Koluguri and his colleague Megh Makwana, Lead Architect of Applied Deep Learning Solutions at NVIDIA, removed invalid letters and punctuation marks from the voice dataset provided for the competition’s closed track.
“Our biggest challenge was dealing with noisy data,” Koluguri said. “It’s when the audio and the transcript don’t match – in which case you can’t guarantee the accuracy of the ground-truth transcript you’re training on.”
The team cleaned up the audio clips by reducing them to less than 20 seconds, removing clips less than 1 second, and removing sentences with a character rate greater than 30, which measures characters spoken per second.
Makwana then used NeMo to train the ASR model for 160 epochs, or full cycles through the dataset, which had 120 million parameters.
For the competition’s open track, the team used pre-trained models with 36,000 hours of data on the 40 languages spoken in India. Developing this model for the Telugu language took about three days using an NVIDIA DGX system, according to Makwana.

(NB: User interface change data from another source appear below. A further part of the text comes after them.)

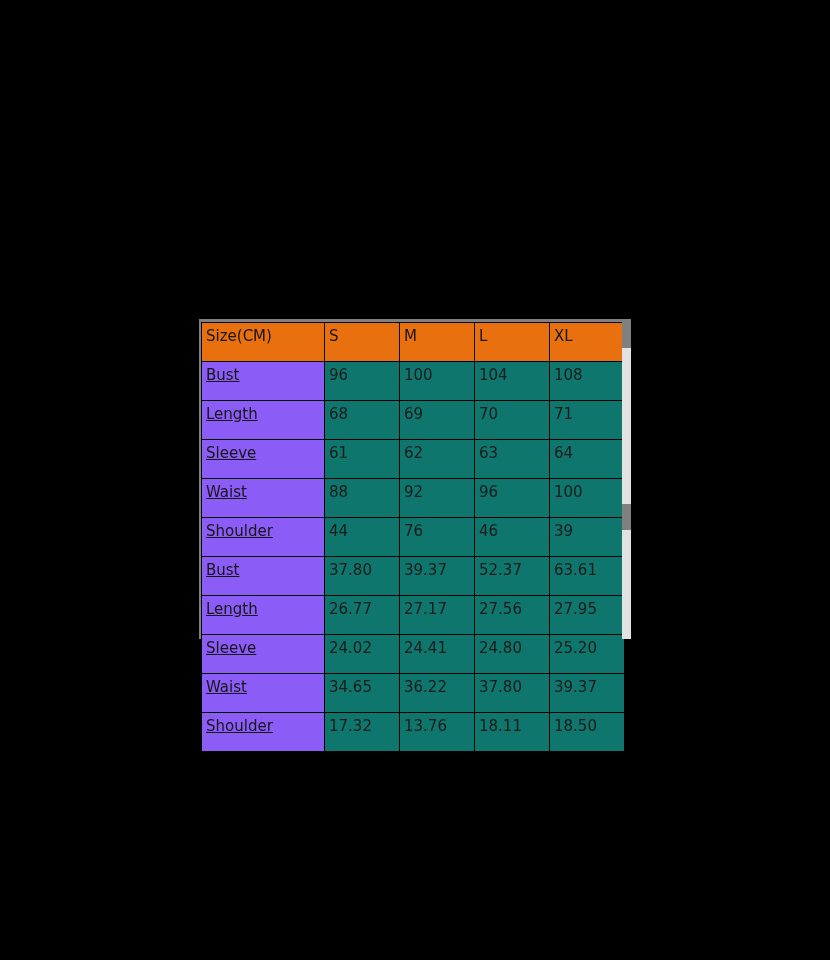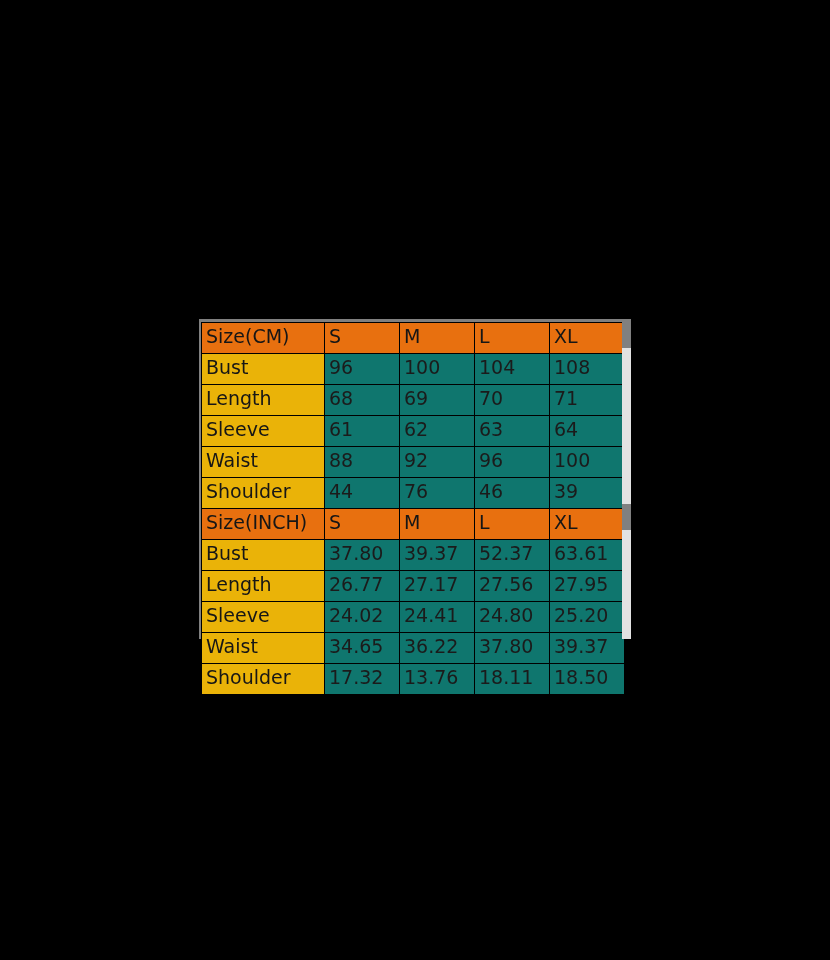"Size(CM)" table.size-table td { font-size: 19px -> 15px; padding: 0 0 4px 4px -> 0 0 12px 4px }
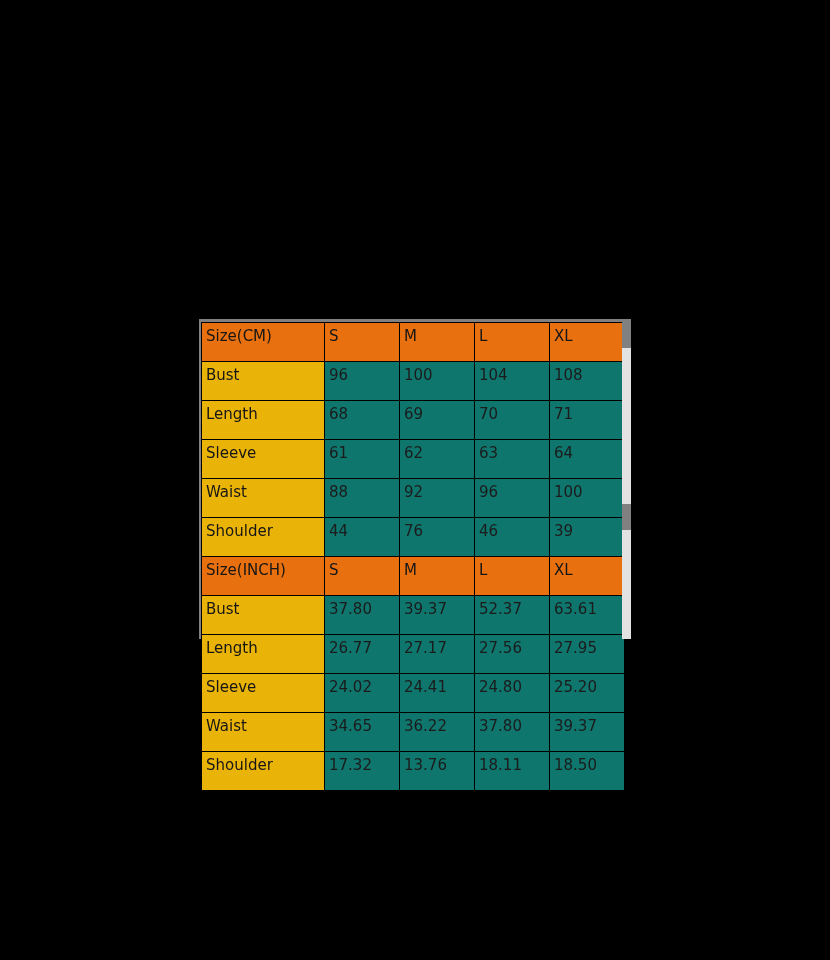"Bust" tr.data-row td.label-cell { background: #eab308 -> #8b5cf6; text-decoration: none -> underline }
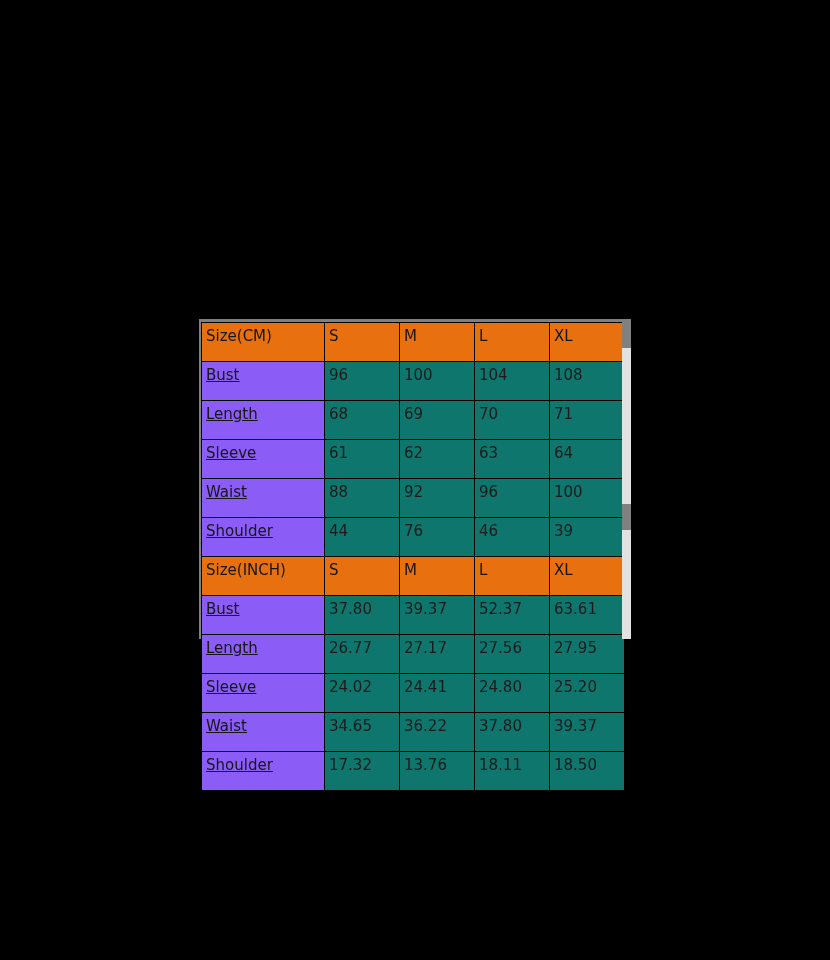"Size(INCH)" tr.header-row { html: <tr> <td>Size(INCH)</td> <td>S</td> <td>M</td> <td>L</td> <td>XL</td> </tr> -> none }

The results of the inference tests were then shared with the contest organizers. NVIDIA won with word error rates about 2% higher than the second entrant. That’s a huge margin for voice AI, according to Koluguri.
“The impact of developing the ASR model is very high, especially for low-resource languages,” he added. “If a company comes forward and defines a baseline model, like we did for this competition, people can build on that with the NeMo toolkit to make transcription, translation, and other ASR applications more accessible for languages where voice AI is not yet widespread.”
NVIDIA extends voice AI to low-resource languages
“ASR is gaining momentum in India mainly because it will enable digital platforms to integrate and engage with billions of citizens via voice assistant services,” Makwana said.
And the process of building the Telugu model, as shown above, is a technique that can be replicated for any language.
Of approximately 7,000 languages in the world, 90% are considered low resources for voice AI, representing 3 billion speakers. This does not include dialects, pidgins and accents.
Open source of all its models on the NeMo toolkit is one of the ways NVIDIA improves language inclusion in the field of voice AI.
Additionally, pre-trained models for voice AI, as part of the NVIDIA Riva SDK, are now available in 10 languages, with many more planned for the future.
And NVIDIA hosted its first Speech AI Summit this month, with speakers from Google, Meta, Mozilla Common Voice and more. Learn more about “Unlocking Speech AI technology for language users around the world” by watching the on-demand presentation.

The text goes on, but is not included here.